/romario

"You give it the ball... it will score!" - Romario, a RESTful API for kick-starting a KF-Pipeline in your Kubernetes cluster.

Primary LanguageShellApache License 2.0Apache-2.0

Romario v0.1.1 Logo

Romario

"You give it the ball... it will score!" - Romario, a RESTful API for kick-starting Kubeflow Pipelines in your Kubernetes cluster.

The intent of romario is to enable large scale runs of KF Pipelines, across multiple Kubernetes clusters. KF Pipelines are a key way to "pythonically" orchestrate analytics pipelines, due to its straightforward abstraction of ARGO into a Python based DSL.

For the background on the scale required for Industrial applications of ML and AI please check this and this talk from Google Cloud NEXT 2019.

Documentation

Romario provides a REST API, for executing the most usual operations performed by KF Pipelines.

A walkthrough of Romario is provided here: Doc

Building the Romario Project

As any Depend-on-Docker project, building Romario is quite easy. Once the .env environment file is set, it is enough to execute build.sh. Please refer to the Depend-on-Docker Documentation for more information on how to customize Romario.

Deployment to a Kubernetes cluster

The deployment of romario assumes the existence of a Kubernetes cluster, with Kubeflow already deployed. The user must have access to the management node of such cluster, so that the deployment happens in the correct namespace (usualy 'kubeflow'). Please refer to this documentation on how to provision such infrastructure.

Once in the management node, romario gets deployed by simply running the deploy_romario_from_master.sh script provided here.

All configurations required for the romario Kubernetes Service and Deployment are given here. Other nifty automation of usual kubectl commands are provided in the same k8s folder.

Running a Pipelines

Executing a simple pipeline is easy from the Master node of the underlying Kubernetes cluster. A sample curl -x POST ... example is available in romario/Container-Root/test. The script takes a single argument of the .tar.gz tarball. From the romario root:

./Container-Root/test/post_k8s_run_test.sh Container-Root/pipelines/SampleBasic-Condition.yaml.tar.gz

A Swagger-UI is available at https://<romario-endpoint>/apidocs .

Running romario image as a Jupyter Notebook server

Running a Jupyter Notebook server from the Master node on the cluster is simple with romario and Depend-on-Docker. Simply execute:

./run_jupyter.sh

This script will map the whole romario root to /wd, allowing for the user to compile Pipelines manually from the master. A POST request method to compile pipelines described in .py scripts is under construction, stay tuned!
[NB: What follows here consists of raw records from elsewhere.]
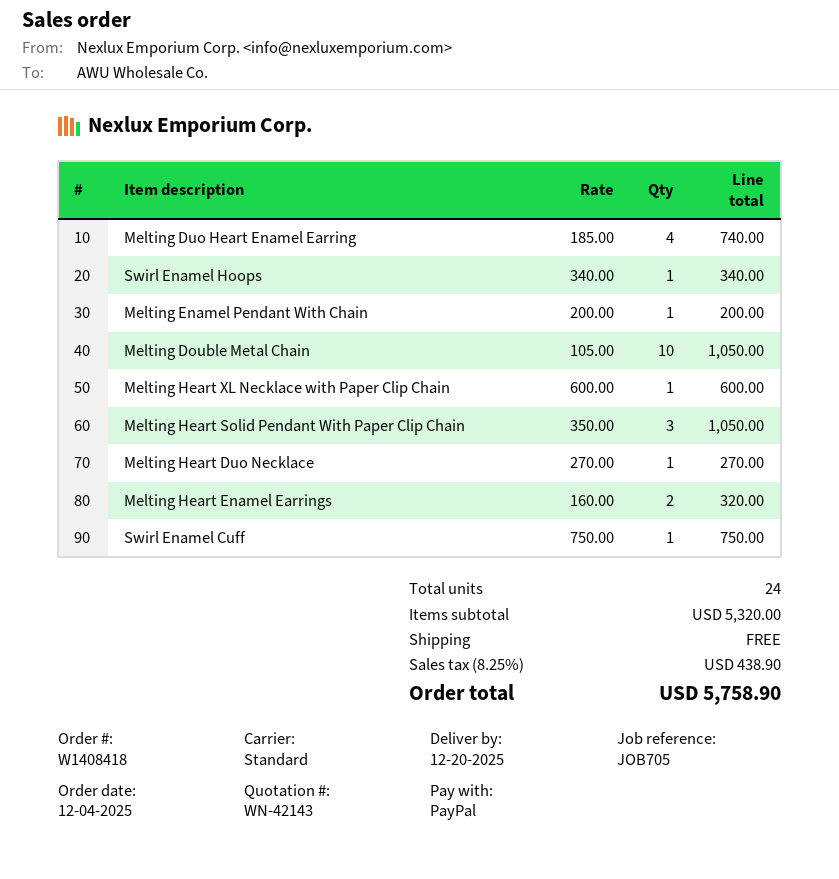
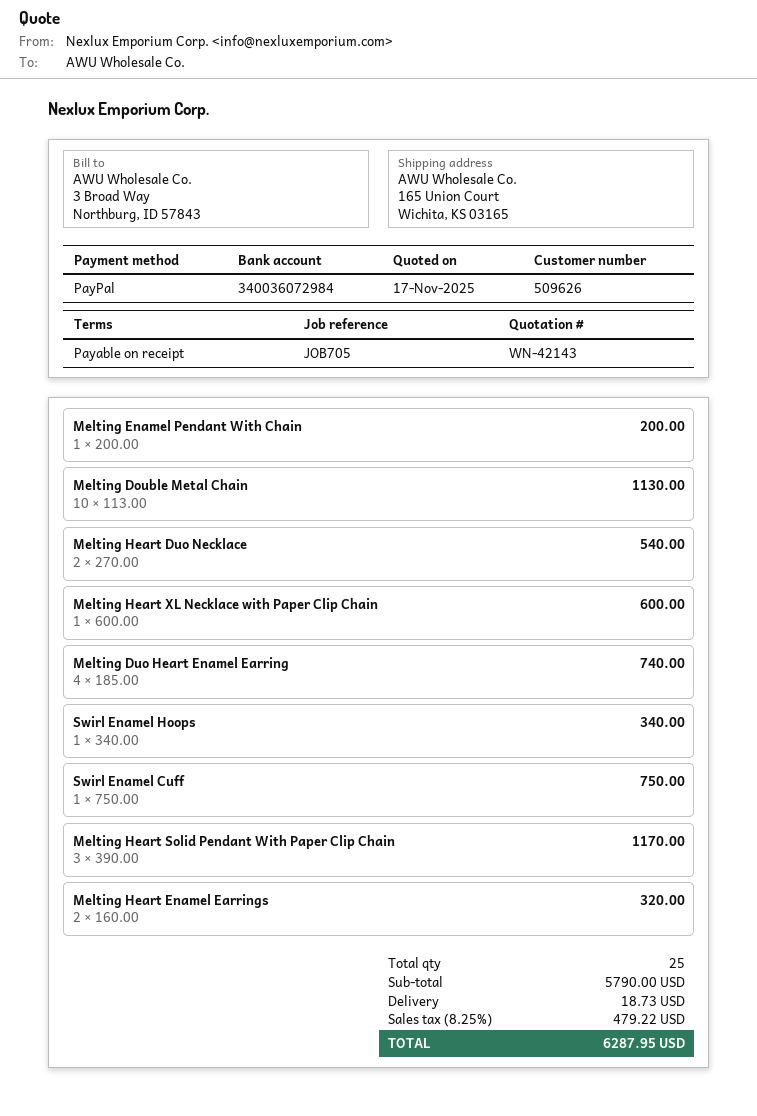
Melting Double Metal Chain: 10 x 105.00 = 1050.00 -> 10 x 113.00 = 1130.00
Melting Heart Solid Pendant With Paper Clip Chain: 3 x 350.00 = 1050.00 -> 3 x 390.00 = 1170.00
Melting Heart Duo Necklace: 1 x 270.00 = 270.00 -> 2 x 270.00 = 540.00
total quantity: 24 -> 25
subtotal: 5320.00 -> 5790.00
shipping: 0.00 -> 18.73
tax: 8.25% = 438.90 -> 8.25% = 479.22
total: 5758.90 -> 6287.95

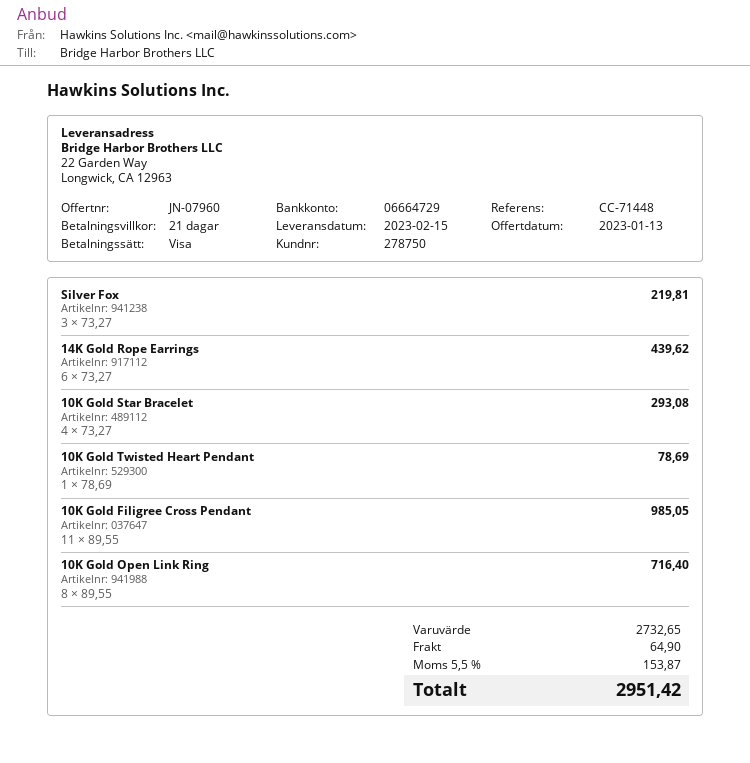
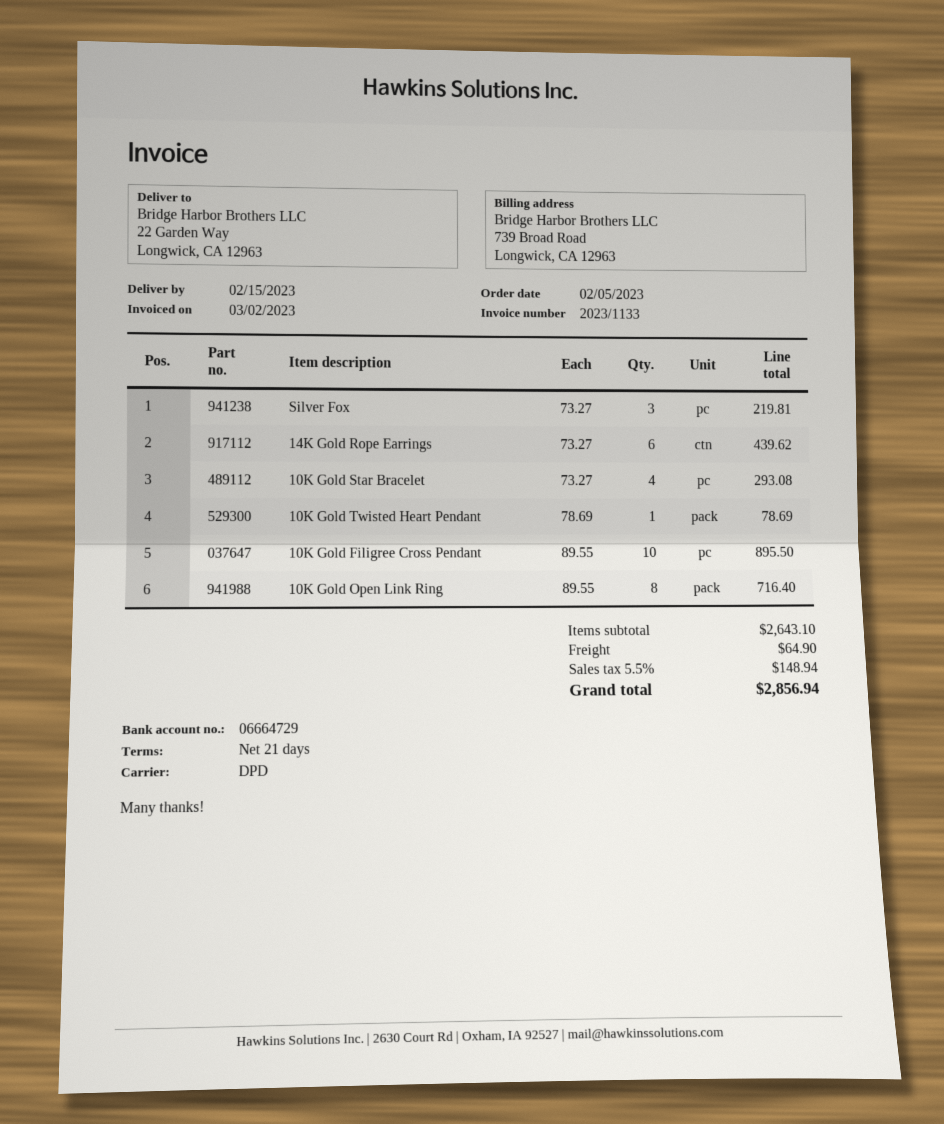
10K Gold Filigree Cross Pendant: 11 x 89.55 = 985.05 -> 10 x 89.55 = 895.50
subtotal: 2732.65 -> 2643.10
tax: 5.5% = 153.87 -> 5.5% = 148.94
total: 2951.42 -> 2856.94

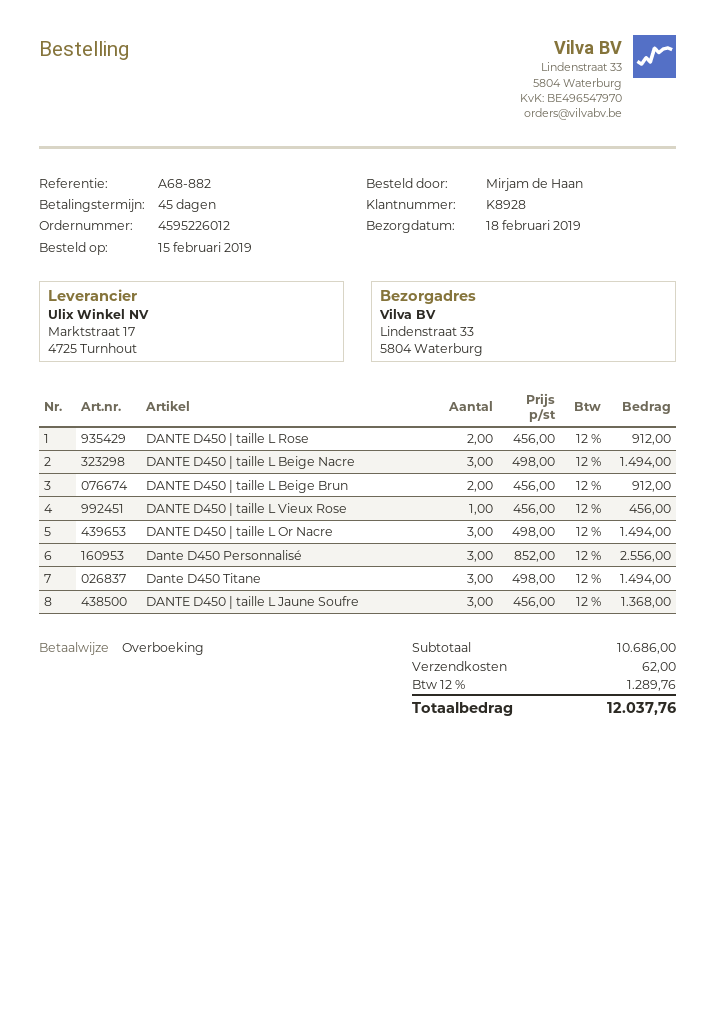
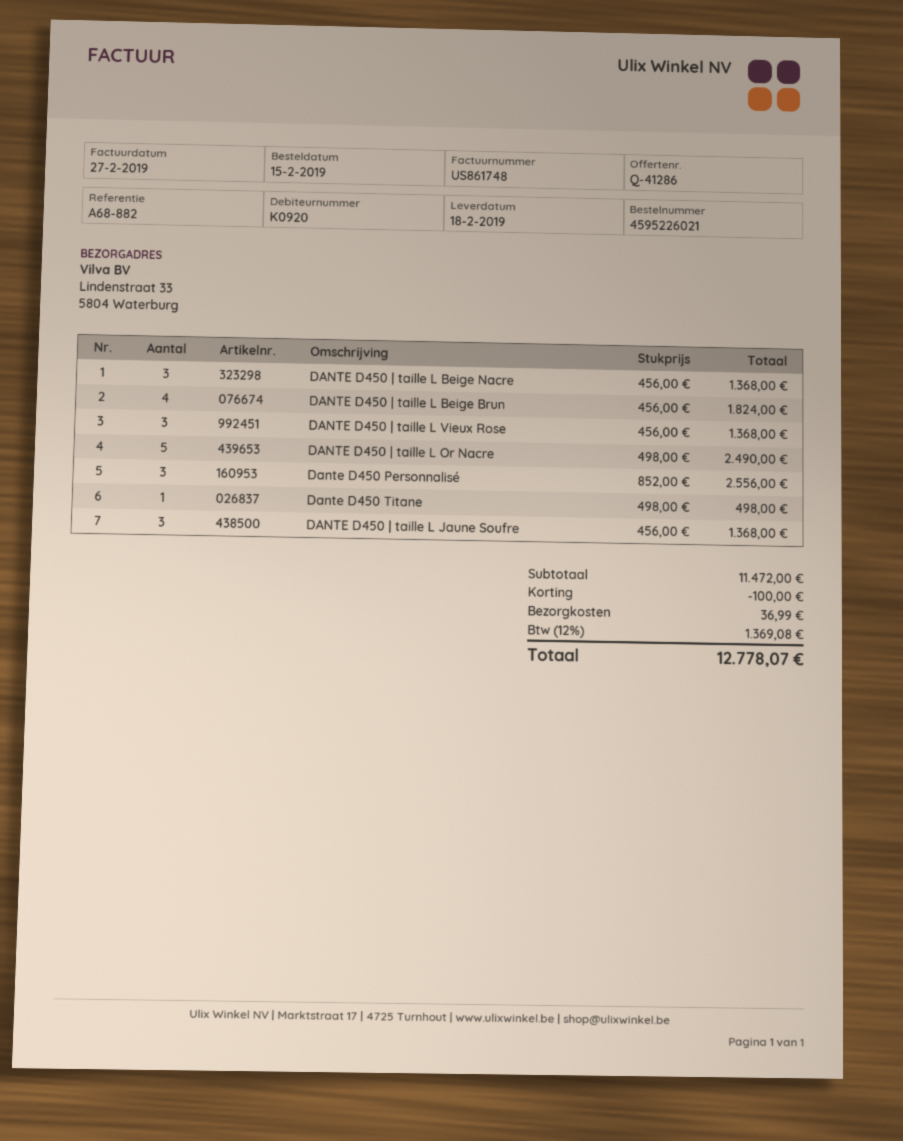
order number: 4595226012 -> 4595226021
customer number: K8928 -> K0920
DANTE D450 | taille L Rose: 2 x 456.00 = 912.00 -> none
DANTE D450 | taille L Beige Nacre: 3 x 498.00 = 1494.00 -> 3 x 456.00 = 1368.00
DANTE D450 | taille L Beige Brun: 2 x 456.00 = 912.00 -> 4 x 456.00 = 1824.00
DANTE D450 | taille L Vieux Rose: 1 x 456.00 = 456.00 -> 3 x 456.00 = 1368.00
DANTE D450 | taille L Or Nacre: 3 x 498.00 = 1494.00 -> 5 x 498.00 = 2490.00
Dante D450 Titane: 3 x 498.00 = 1494.00 -> 1 x 498.00 = 498.00
subtotal: 10686.00 -> 11472.00
discount: none -> 100.00
shipping: 62.00 -> 36.99
tax: 12% = 1289.76 -> 12% = 1369.08
total: 12037.76 -> 12778.07

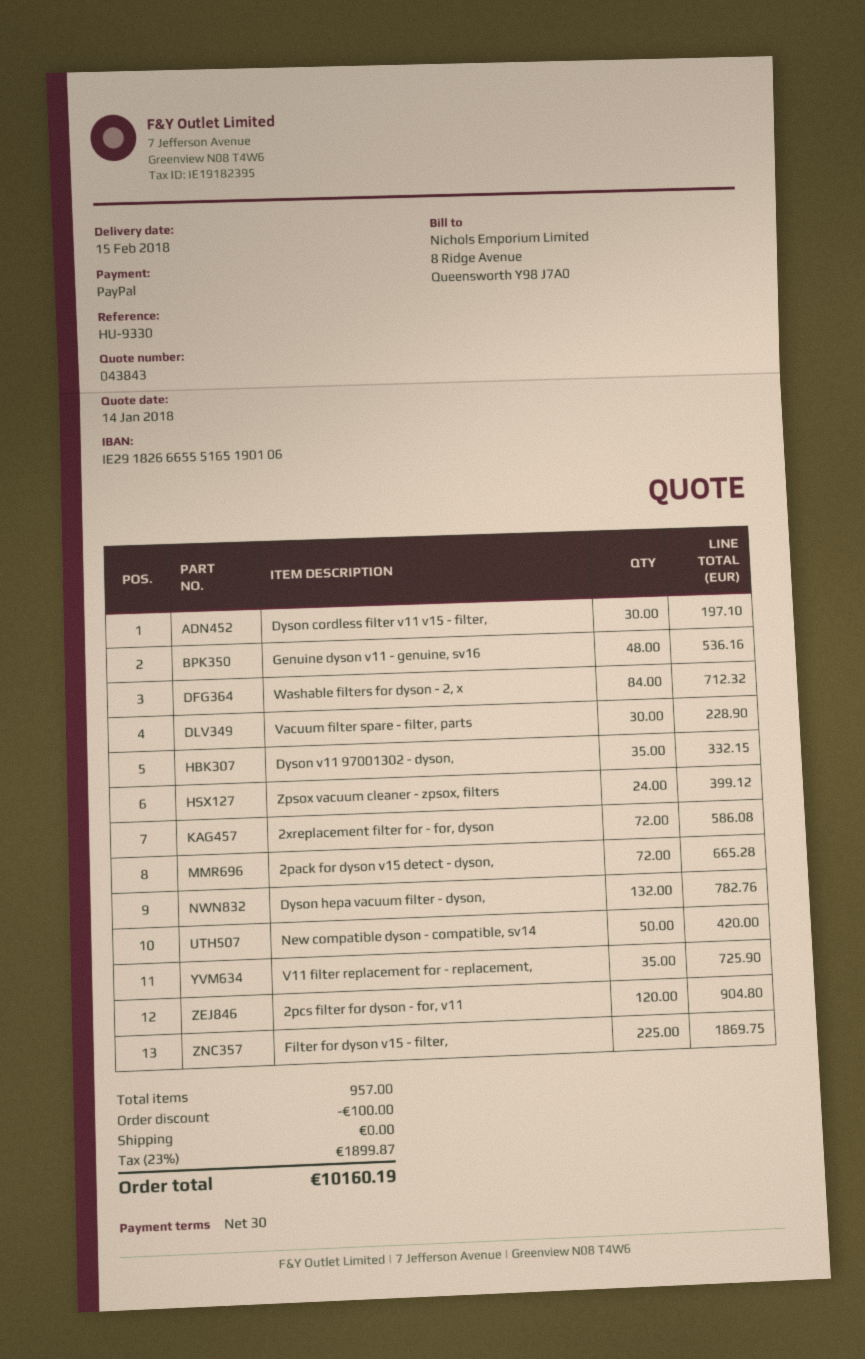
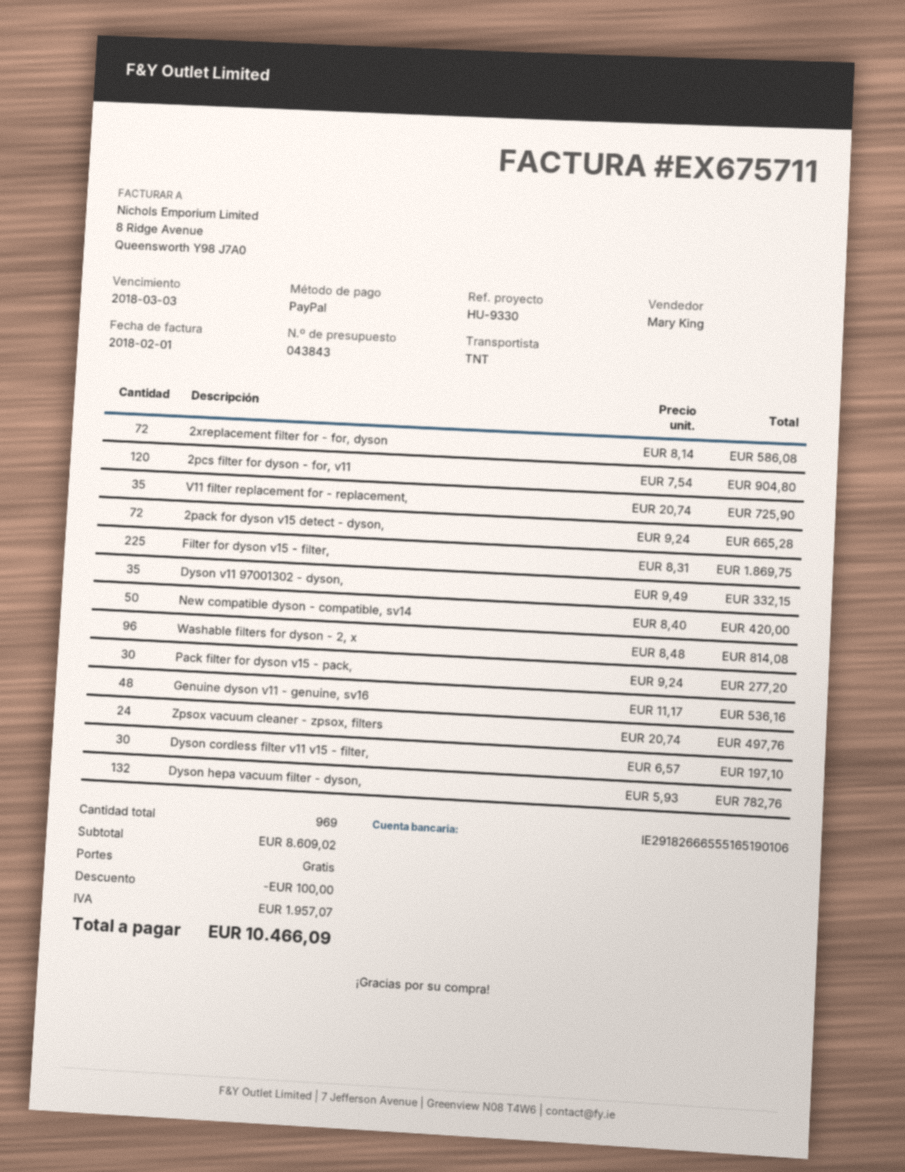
Washable filters for dyson - 2, x: 84 for 712.32 -> 96 for 814.08
Vacuum filter spare - filter, parts: 30 for 228.90 -> none
Zpsox vacuum cleaner - zpsox, filters: 24 for 399.12 -> 24 for 497.76
Pack filter for dyson v15 - pack,: none -> 30 for 277.20
total quantity: 957 -> 969
tax: 1899.87 -> 1957.07
total: 10160.19 -> 10466.09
Known Features, a.k.a Bugs

  1. Pipelines should be POST as tar.gz files, currently POSTing yaml will result in an exception.

Disclosures & Acknowledgments

Romario wraps the Python DSL from Kubeflow Pipelines, providing minimal functionality through key endpoints - mostly kfp.client.run_pipeline() method. The opensource version of Romario is NOT intended to be an exhaustive production ready service.

The Pipelines team has been very supportive and we are very grateful.